As I read thru the thread I learned some new points about TKD and everyone reinforced some bliefs I had as well.  When it comes to sparing I tell my kung fu group no matter what a person knows or don't know you have to respect the persons strenghts before you throw the first attack or counter.  I use TKD as a example.  I tell them "TKD loves to kick to the head, they are good at it, and you better repect it because they will kick your head off if they get the chance"  I have ran across TKD students in the past and some are vary good and some not.  when people call and ask me what is the diffence in TKD and my Kung fu I tell them my Perception.  (please correct me if I am missing something or I am wrong.)  i never put the any system down but for the sake of this thread I will be a little more blunt.  
    The problem I see is the sport TKD that most people I see do, dose not seem to be well rounded like my KF.  TKD seem to be good if you are fighting someone of your size or smaller.  I am 5'6" tall if I am trading kicks with a 6'7"guy it would seem that his leg would reach me three days before mine would reach him.  Another probem I see is that when sparing a TKD student if I throw a dragon sweep, or drop to a real low stance or even to my back, most (that do not have other MA back ground) seem to be surpised and lost in what to do.  Another question I have is when it comes to forms/katas.  I have been to a lot of mixed MA tournaments and seen a lot (not all) of TKD forms.  the forms I seen don't seem to have a lot of kicking or kicking combonation that I seen the students use during the sparring.


----------



## TKDKid (Jun 23, 2005)

Well, I have to respectfully disagree, TKD is good if you're fighting someone larger than you are too. You just have to use a different approach. We had a guy come in to our class that had taken TKD from my instructor years ago but had to quit when he was an orange belt. Ten years later he comes back, still an orange belt, with better than orange belt skill, and I am a purple belt. He's 6'5", 250lbs, I'm 6'1", 140 lbs...quite a difference. Now, weight makes a difference in any art, I don't care what Yoda says...size matters does! Dude knocked me down three times the first time I sparred with him. I had never sparred with anyone larger than myself before, but after that first match with him I learned how I needed to change my game in order to fight someone larger than myself, and now when I spar with him he doesn't hardly get anything in on me.
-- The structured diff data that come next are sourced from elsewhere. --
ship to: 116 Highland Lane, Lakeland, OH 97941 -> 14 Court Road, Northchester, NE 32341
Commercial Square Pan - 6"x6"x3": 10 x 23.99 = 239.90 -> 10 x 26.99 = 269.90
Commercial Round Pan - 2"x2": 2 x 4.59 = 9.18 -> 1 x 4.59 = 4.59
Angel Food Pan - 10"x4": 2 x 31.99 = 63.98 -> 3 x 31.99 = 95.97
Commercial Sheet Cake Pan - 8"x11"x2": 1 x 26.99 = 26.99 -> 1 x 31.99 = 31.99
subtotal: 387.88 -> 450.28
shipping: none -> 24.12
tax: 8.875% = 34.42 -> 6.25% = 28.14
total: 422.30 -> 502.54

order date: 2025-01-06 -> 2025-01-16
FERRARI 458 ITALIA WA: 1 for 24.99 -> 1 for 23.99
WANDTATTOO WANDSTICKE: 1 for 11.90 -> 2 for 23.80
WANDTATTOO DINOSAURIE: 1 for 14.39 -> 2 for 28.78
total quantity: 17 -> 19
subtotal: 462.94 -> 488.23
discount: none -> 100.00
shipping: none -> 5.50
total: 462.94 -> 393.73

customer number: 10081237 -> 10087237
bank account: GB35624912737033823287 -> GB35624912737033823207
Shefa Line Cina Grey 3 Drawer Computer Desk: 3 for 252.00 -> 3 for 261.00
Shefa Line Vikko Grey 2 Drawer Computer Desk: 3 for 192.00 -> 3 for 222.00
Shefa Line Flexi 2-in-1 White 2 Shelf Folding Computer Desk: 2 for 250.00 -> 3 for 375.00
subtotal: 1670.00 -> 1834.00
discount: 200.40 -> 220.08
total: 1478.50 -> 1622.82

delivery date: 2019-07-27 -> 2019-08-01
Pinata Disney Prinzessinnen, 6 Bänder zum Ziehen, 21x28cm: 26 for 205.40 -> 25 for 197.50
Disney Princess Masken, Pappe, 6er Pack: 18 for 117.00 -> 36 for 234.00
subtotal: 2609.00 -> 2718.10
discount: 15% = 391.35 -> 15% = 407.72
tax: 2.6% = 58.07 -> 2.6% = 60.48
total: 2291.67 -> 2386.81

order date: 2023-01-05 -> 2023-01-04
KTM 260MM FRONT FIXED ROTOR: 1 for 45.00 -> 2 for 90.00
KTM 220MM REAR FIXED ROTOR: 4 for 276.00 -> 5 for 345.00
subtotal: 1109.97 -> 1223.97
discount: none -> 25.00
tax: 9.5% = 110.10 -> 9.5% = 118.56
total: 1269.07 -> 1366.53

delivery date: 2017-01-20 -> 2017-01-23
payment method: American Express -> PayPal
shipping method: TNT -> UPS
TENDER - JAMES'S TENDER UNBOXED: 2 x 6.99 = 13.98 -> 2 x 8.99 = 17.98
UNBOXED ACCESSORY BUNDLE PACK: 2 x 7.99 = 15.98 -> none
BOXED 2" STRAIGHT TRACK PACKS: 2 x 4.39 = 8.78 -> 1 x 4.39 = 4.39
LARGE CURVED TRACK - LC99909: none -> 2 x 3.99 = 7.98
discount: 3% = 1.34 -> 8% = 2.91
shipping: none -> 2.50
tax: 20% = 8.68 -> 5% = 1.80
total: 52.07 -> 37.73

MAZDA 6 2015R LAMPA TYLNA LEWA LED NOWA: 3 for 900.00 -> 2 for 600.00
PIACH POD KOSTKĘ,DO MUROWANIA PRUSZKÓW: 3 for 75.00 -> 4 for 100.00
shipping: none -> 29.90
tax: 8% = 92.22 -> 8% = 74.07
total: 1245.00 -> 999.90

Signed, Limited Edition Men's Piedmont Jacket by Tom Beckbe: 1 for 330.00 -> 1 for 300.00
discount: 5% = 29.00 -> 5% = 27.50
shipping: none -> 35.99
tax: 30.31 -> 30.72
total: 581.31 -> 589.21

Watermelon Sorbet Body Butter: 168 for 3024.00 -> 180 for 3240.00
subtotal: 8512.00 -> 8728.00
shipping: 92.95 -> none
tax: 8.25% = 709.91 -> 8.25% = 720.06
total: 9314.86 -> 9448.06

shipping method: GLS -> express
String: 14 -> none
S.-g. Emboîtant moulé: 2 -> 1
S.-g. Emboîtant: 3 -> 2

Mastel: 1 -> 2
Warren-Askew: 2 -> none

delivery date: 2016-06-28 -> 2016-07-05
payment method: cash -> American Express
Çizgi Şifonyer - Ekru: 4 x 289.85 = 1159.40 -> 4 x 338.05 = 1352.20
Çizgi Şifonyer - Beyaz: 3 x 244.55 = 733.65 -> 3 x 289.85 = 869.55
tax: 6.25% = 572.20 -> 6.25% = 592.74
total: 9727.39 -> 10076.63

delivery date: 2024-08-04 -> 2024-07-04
  It really just takes a different approach. The guys that train just for sport probably train with guys their own size because that's who they'll be competing against. Also, in self defense, I would kick someone's knees, that'll take em out in a hurry, but that isn't exactly something you can do at a tournament.


----------



## sifu Adams (Jun 23, 2005)

good I didn't wont to upset anyone.  I am just after the knowlage. 

  How did you change the way you spared him?


----------



## FearlessFreep (Jun 23, 2005)

Well, at my school, the only two other adults I spar with are both over 6'3" (I'm 5'11" on a tall day).  It caertainly can be done.

The first thing to be away of is the difference in reach on kicks.  If you use backward foot movememt to evade a kick, you have to be able to gauge the range of different size people's attacks.  Ideally you don't want a lot of wasted energy so you want to move back as little as neccessary in order to still be in good position to counter strike.  "Little as neccessary" depends on their reach so you have to get used to or good at estimating how far someone can reach based on height.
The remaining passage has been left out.